Our multimodal AD approach relies on learning crossmodal mappings between features extracted from nominal samples to pinpoint anomalies based on the discrepancy between predicted and observed features. As depicted in Fig. 2, this is realized by (i) a pair of frozen feature extractors $\mathcal{F}_{2D},\mathcal{F}_{3D}$ ; (ii) a pair of feature mappings networks $\mathcal{M}_{2D\to 3D},\mathcal{M}_{3D\to 2D}$ ; and (iii) an aggregation module.

3.1 Feature Extraction

The initial step in our pipeline involves extracting features for every pixel in a 2D image denoted as $I_{2D}$ and for each point in a 3D Point Cloud represented by $P_{3D}$ . As explained in Sec. 1, in our framework, both feature extractors are trained on large external datasets and frozen, i.e., their weights will never be updated.

2D Feature Extraction and Interpolation. Given an image $I_{2D}$ with dimensions $H\times W\times C$ , we process it with a 2D feature extractor, denoted as $\mathcal{F}_{2D}$ , yielding a feature map with dimensions $H_{f}\times W_{f}\times D_{2D}$ . Since the dimensions $H_{f}$ and $W_{f}$ are smaller than the original $H$ and $W$ , we apply a bilinear upsampling operation to obtain $E_{2D}$ , which is a feature map with dimensions $H\times W\times D_{2D}$ , thereby obtaining a feature vector for each pixel location.

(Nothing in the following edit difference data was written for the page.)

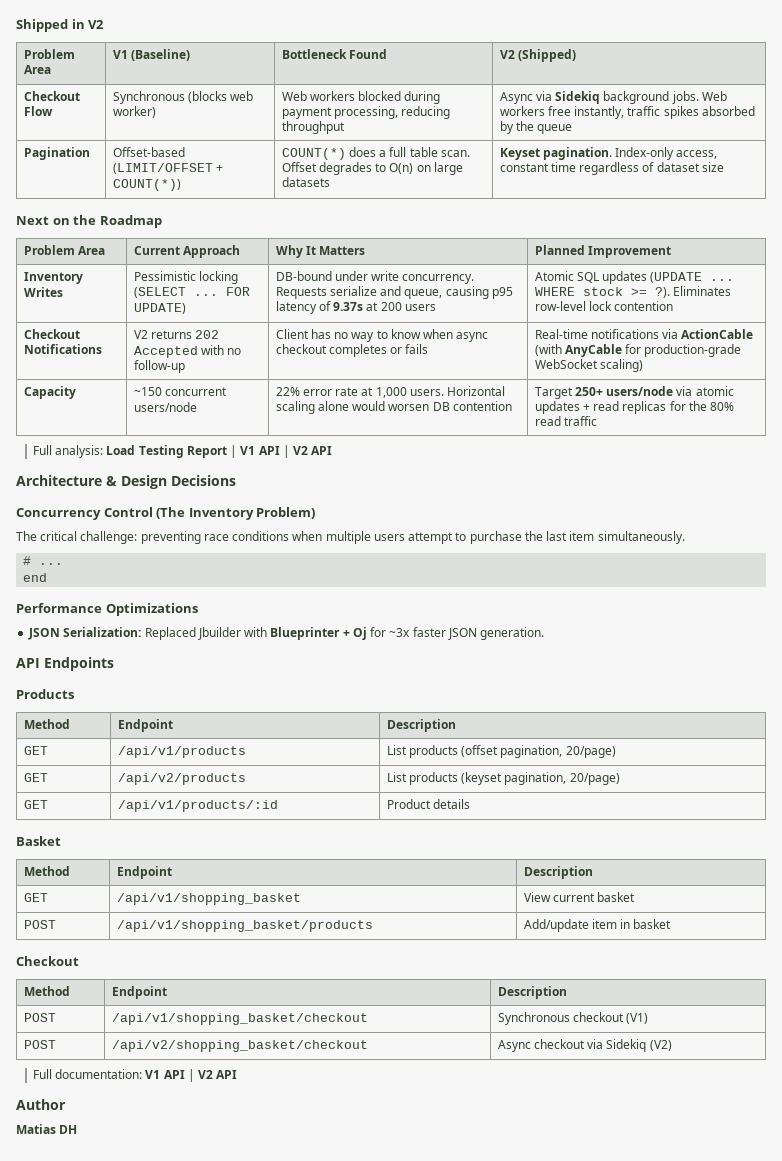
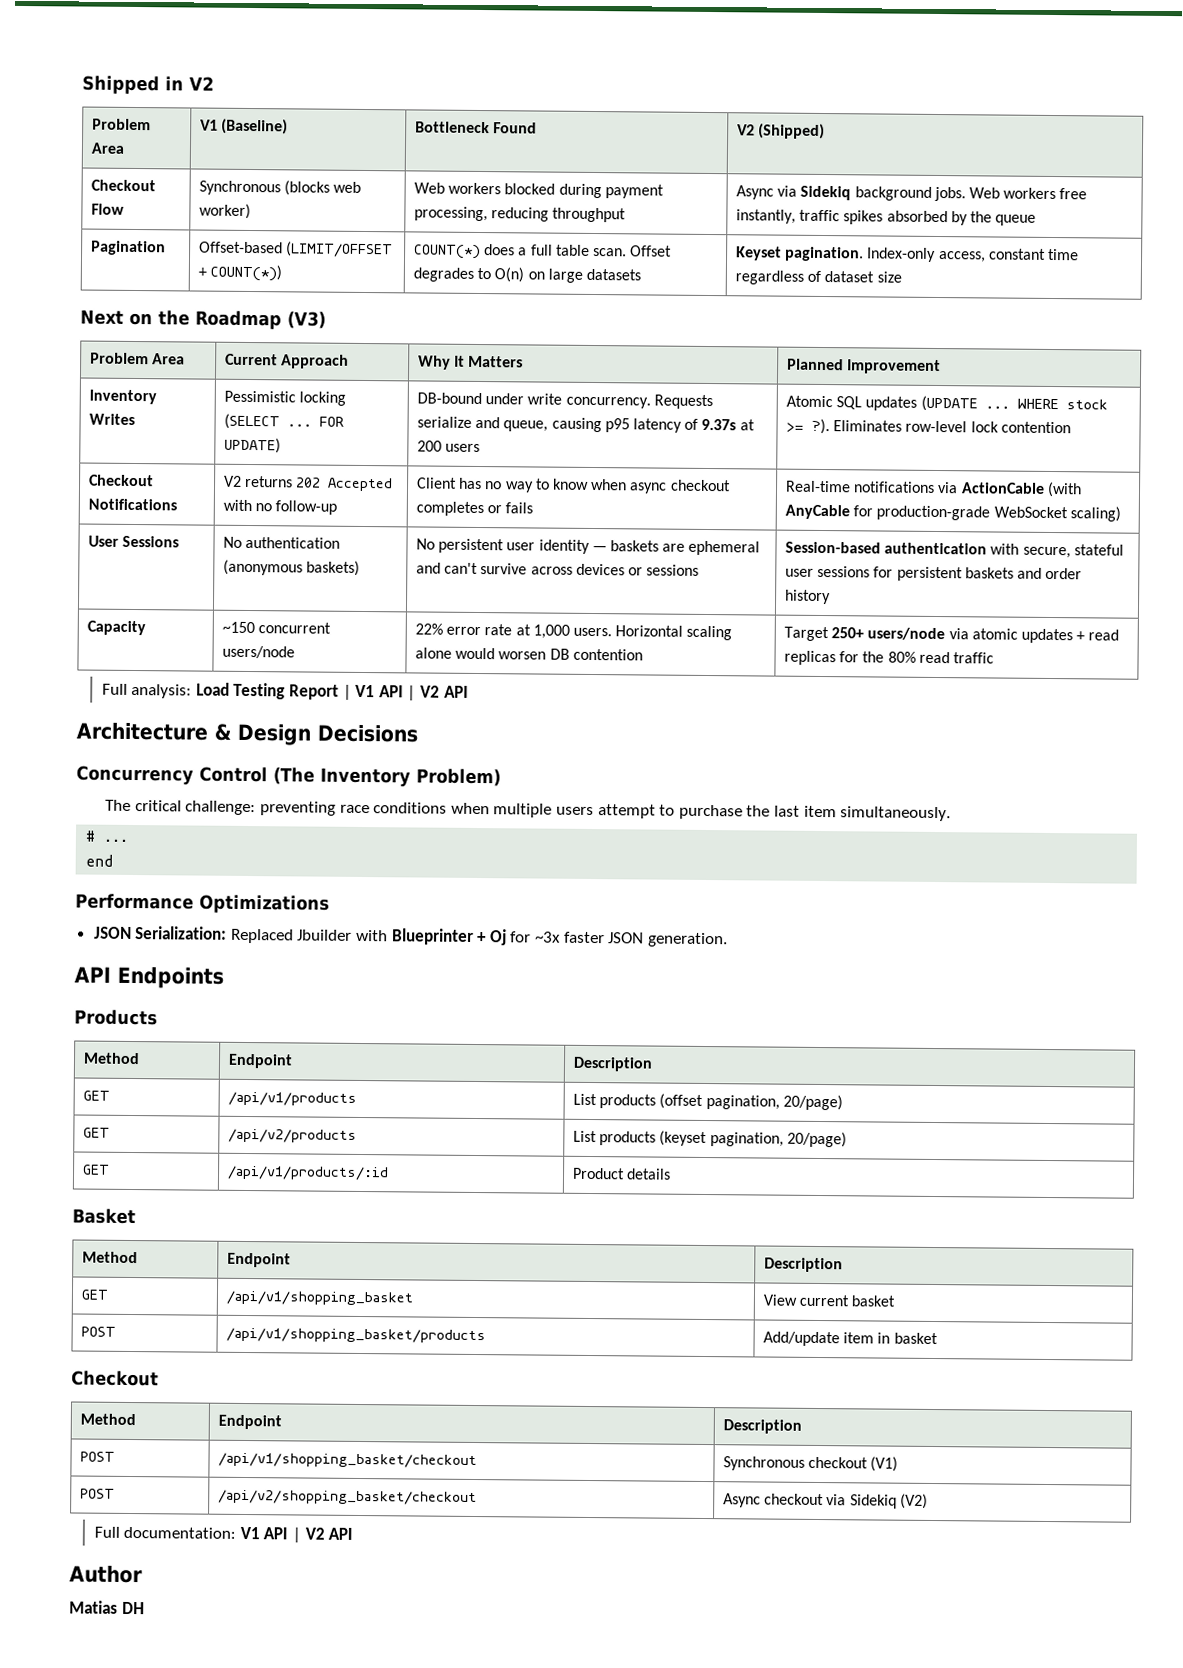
- Next on the Roadmap
+ Next on the Roadmap (V3)
+ User Sessions | No authentication (anonymous baskets) | No persistent user identity — baskets are ephemeral and can't survive across devices or sessions | Session-based authentication with secure, stateful user sessions for persistent baskets and order history

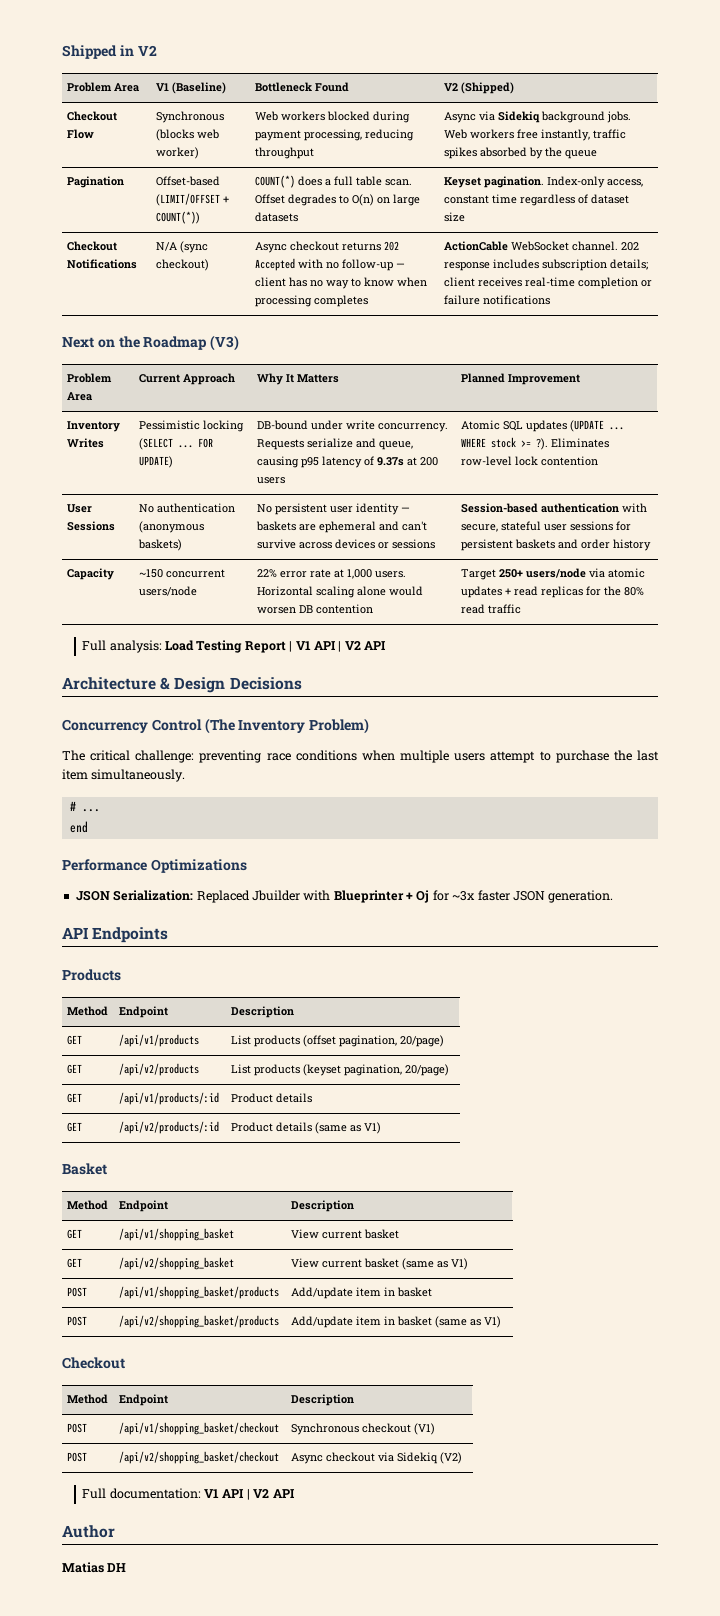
+ Checkout Notifications | N/A (sync checkout) | Async checkout returns 202 Accepted with no follow-up — client has no way to know when processing completes | ActionCable WebSocket channel. 202 response includes subscription details; client receives real-time completion or failure notifications
- Checkout Notifications | V2 returns 202 Accepted with no follow-up | Client has no way to know when async checkout completes or fails | Real-time notifications via ActionCable (with AnyCable for production-grade WebSocket scaling)
+ GET | /api/v2/products/:id | Product details (same as V1)
+ GET | /api/v2/shopping_basket | View current basket (same as V1)
+ POST | /api/v2/shopping_basket/products | Add/update item in basket (same as V1)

3D Feature Extraction and Interpolation. Given a point cloud of dimensions $N\times 3$ , we process it with a 3D feature extractor, $\mathcal{F}_{3D}$ , obtaining a set of $N_{f}$ feature vectors of size $D_{3D}$ . Each feature vector, $f_{\mathbf{c}}$ , is associated with a specific point within the original point cloud, $\mathbf{c}\in P_{3D}$ . Indeed, many 3D feature extractors (e.g., [26]) do not estimate features for each input point but only for a subset of them, i.e., $N_{f}<N$ . Thus, to obtain a feature vector, $f_{\mathbf{p}}$ , for each point of the cloud, $\mathbf{p}\in P_{3D}$ , we follow a procedure similar to [42]. Here, $f_{\mathbf{p}}$ is computed as a weighted sum of the three feature vectors that, among the $N_{f}$ extracted by $\mathcal{F}_{3D}$ , have the closest centres to $\mathbf{p}$ . In this way, we obtain ${E}^{\prime}_{3D}$ , a set of $N$ interpolated feature vectors of size $D_{3D}$ .

Feature Alignment. According to the standard setting in multimodal AD [5, 6], we assume pixel-registered 3D data and images. Thus, we know the corresponding pixel location associated with each 3D point. As $E_{2D}$ and ${E}^{\prime}_{3D}$ have been interpolated to match the original image and point cloud resolutions, we can project ${E}^{\prime}_{3D}$ into the 2D image plane, obtaining $E_{3D}$ , a feature map of dimensions $H\times W\times D_{3D}$ . In this process, we set to zero the vectors at the pixel locations where we do not have a corresponding 3D feature. Finally, we apply a $3\times 3$ smoothing kernel on $E_{3D}$ . At the end of this procedure, we obtain $E_{2D}$ and $E_{3D}$ , two feature maps aligned at the pixel level.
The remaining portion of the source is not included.